AI in Legacy Projects: Spec Kit Case Study & Results

Q: What are the risks of AI code generation?

The primary risk identified is that AI acts as a “multiplier” for both skill and error. In the hands of a junior developer who lacks architectural understanding, the tool can generate problematic code faster without the developer noticing the flaws. Also, the AI demonstrated weak spots in integration logic, particularly when connecting to external APIs or handling complex edge cases, requiring manual adjustment from an experienced developer.

Q: Can AI replace developers in legacy projects?

No. AI is not a replacement for developer expertise. Spec Kit and similar tools are relatively new in the engineering toolkit (like version control or debuggers). Effective use requires a triad of: a skilled analyst for requirements, an experienced developer for oversight and review, and the AI tool for automation. The AI handles repetitive boilerplate code to free up time for higher-value activities, but human judgment remains essential for understanding the architecture and context of a mature legacy system.

Summary

Developers from XB Software tested GitHub’s Spec Kit on a real legacy project. A week‑long task was completed in half the time, with the AI surfacing hidden requirements gaps and generating clean, pattern‑matching code, proving that Spec‑Driven Development works in mature codebases when paired with clear specs and experienced oversight.

Bringing new AI-powered development tools into a large, established legacy project is rarely straightforward. While conversations around tools like GitHub’s Spec Kit mostly focus on greenfield projects and startups, our team decided to test something different.

Our experiment was to handle a real, week-long task from our backlog using Spec Kit, integrated with AI agents. The results were both promising and revealing. This article shares what worked, what didn’t, and the lessons we learned about using Spec-Driven Development in a mature codebase with years of history.

The Challenge: Why Large Legacy Tasks Are Hard to Execute

Our legacy project is anything but small. With four years of development behind it, the codebase has grown into a complex ecosystem of established patterns, legacy components, and deeply embedded business logic.

The task we selected for the experiment wasn’t algorithmically groundbreaking, but still substantial. It involved creating new components, styling, and API integration. This is the kind of “routine” work that eats up time and represents exactly the type of task where even skilled developers struggle to remember all the nuances.

Read Also From Old to Gold: Transforming Legacy Systems with Modernization Techniques (with Real Examples)

The Process: How Spec Kit Turned a Jira Ticket into Working Code

Spec Driven Development with Spec Kit: Real project example with step-by-step process

Our developer followed a deliberately minimal intervention approach. The goal was to see how much the AI tool could handle autonomously, and where human judgment would still be required.

Step 1: Minimal Context

We gave the agent with integrated Spec Kit the Jira ticket number. Because we had the JIRA MCP (Model Context Protocol) connected, the AI agent could autonomously read and analyze the task details. No hand-holding, no additional explanations.

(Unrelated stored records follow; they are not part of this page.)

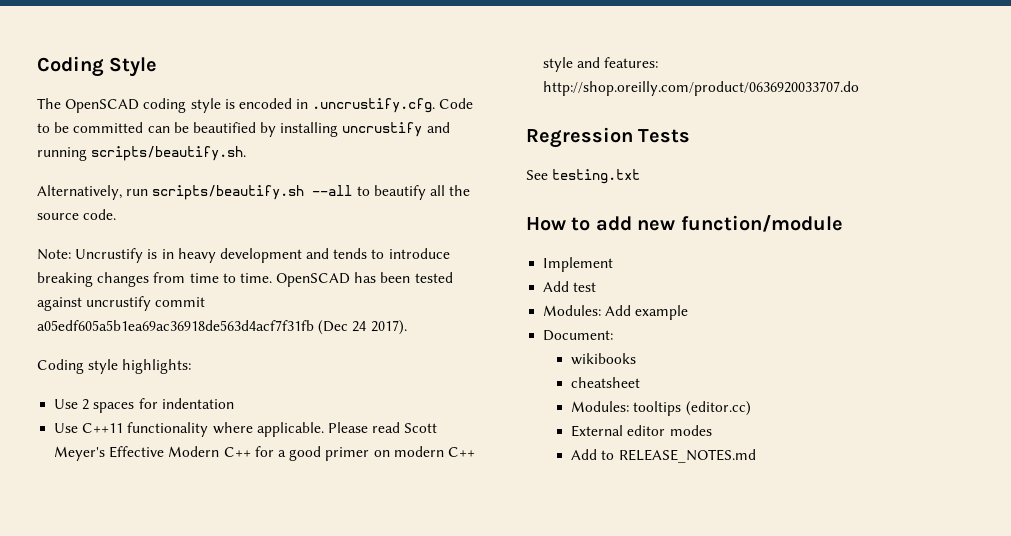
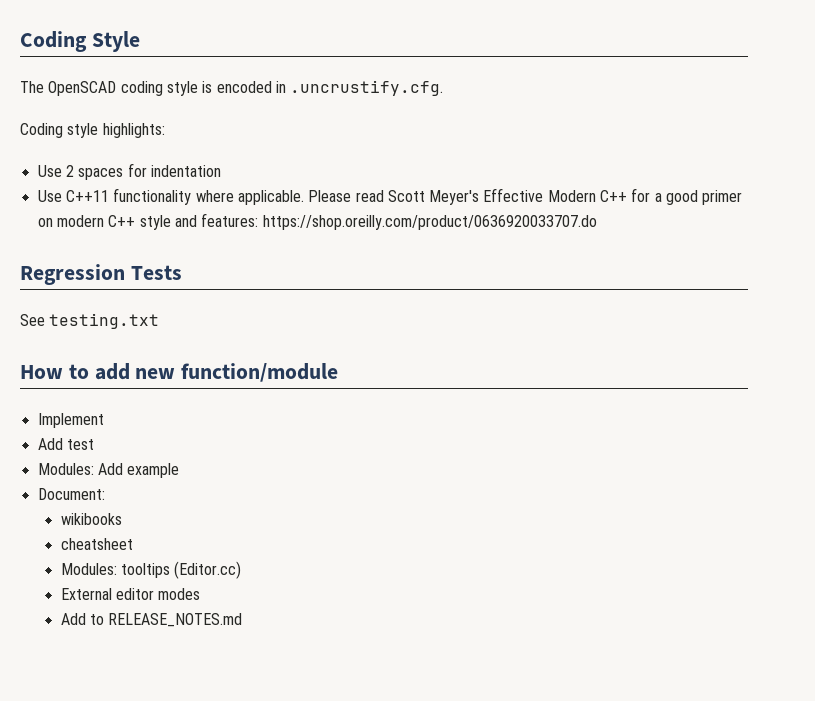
[439,98,474,109] [37,122,450,137] [37,146,247,161] [37,185,471,200] [37,209,117,220] [37,248,450,263] [37,272,453,287] [37,296,206,311] [37,320,407,335] Code to be committed can be beautified by installing uncrustify and running scripts/beautify.sh. // Alternatively, run scripts/beautify.sh --all to beautify all the source code. // Note: Uncrustify is in heavy development and tends to introduce breaking changes from time to time. OpenSCAD has been tested against uncrustify commit a05edf605a5b1ea69ac36918de563d4acf7f31fb (Dec 24 2017). -> (444, 88) none
[543,81,860,96] http://shop.oreilly.com/product/0636920033707.do -> [262,215,597,230] https://shop.oreilly.com/product/0636920033707.do
[685,401,751,416] (editor.cc) -> [174,561,242,579] (Editor.cc)

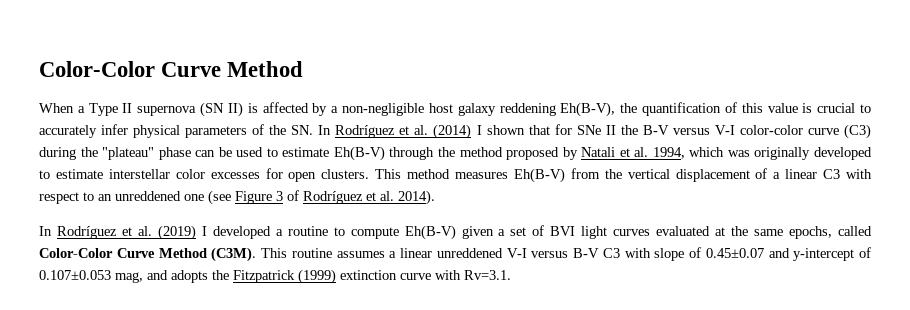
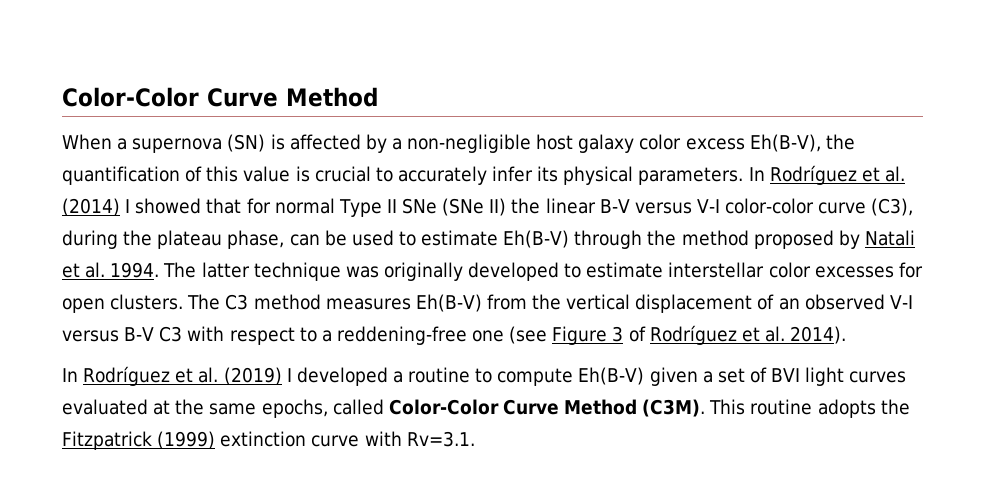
[88,102,243,117] Type II supernova (SN II) -> [132,134,266,153] supernova (SN)
[499,103,556,116] reddening -> [639,134,745,150] color excess
[133,124,314,138] physical parameters of the SN. -> [537,166,744,185] its physical parameters.
[486,125,525,135] shown -> [135,198,202,214] showed
[576,125,638,135] SNe II the -> [274,198,596,217] normal Type II SNe (SNe II) the linear
[843,124,871,139] (C3) -> [871,198,914,216] (C3),
[102,147,191,160] "plateau" phase -> [157,230,285,249] plateau phase,
[652,147,725,159] 1994, which -> [110,262,341,281] 1994. The latter technique
[375,169,402,179] This -> [187,294,249,310] The C3
[773,169,818,179] a linear -> [778,294,913,310] [62,327,155,342] an observed V-I versus B-V
[98,191,181,201] an unreddened -> [321,326,467,345] a reddening-free
[336,247,871,261] [39,270,168,283] assumes a linear unreddened V-I versus B-V C3 with slope of 0.45±0.07 and y-intercept of 0.107±0.053 mag, and -> (813, 407) none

Step 2: Autonomous Analysis

The AI tool read the ticket, explored the existing codebase, identified relevant components, and recognized established patterns. It helped map the task to the real project codebase.

Step 3: Planning

Spec Kit generated a detailed specification and implementation plan. This phase delivered an unexpected benefit: the AI surfaced inconsistencies and ambiguities between the ticket requirements and the existing implementation. These issues would have likely been discovered much later, during development or even testing. Here, the AI tool acted as a technical analyst, refining the task before writing the code.

Step 4: Implementation

Following its own plan, the AI agent began generating code. It produced the bulk of the boilerplate code (components, styles, types) strictly adhering to the patterns it had identified in the project.

Step 5: Review and Polish

Our developer shifted into reviewer mode. He inspected the generated code, fixed integration issues with the backend (which proved to be the AI’s weak spot), and performed light refactoring. Notably, the core business logic generated by the AI agent required no modification.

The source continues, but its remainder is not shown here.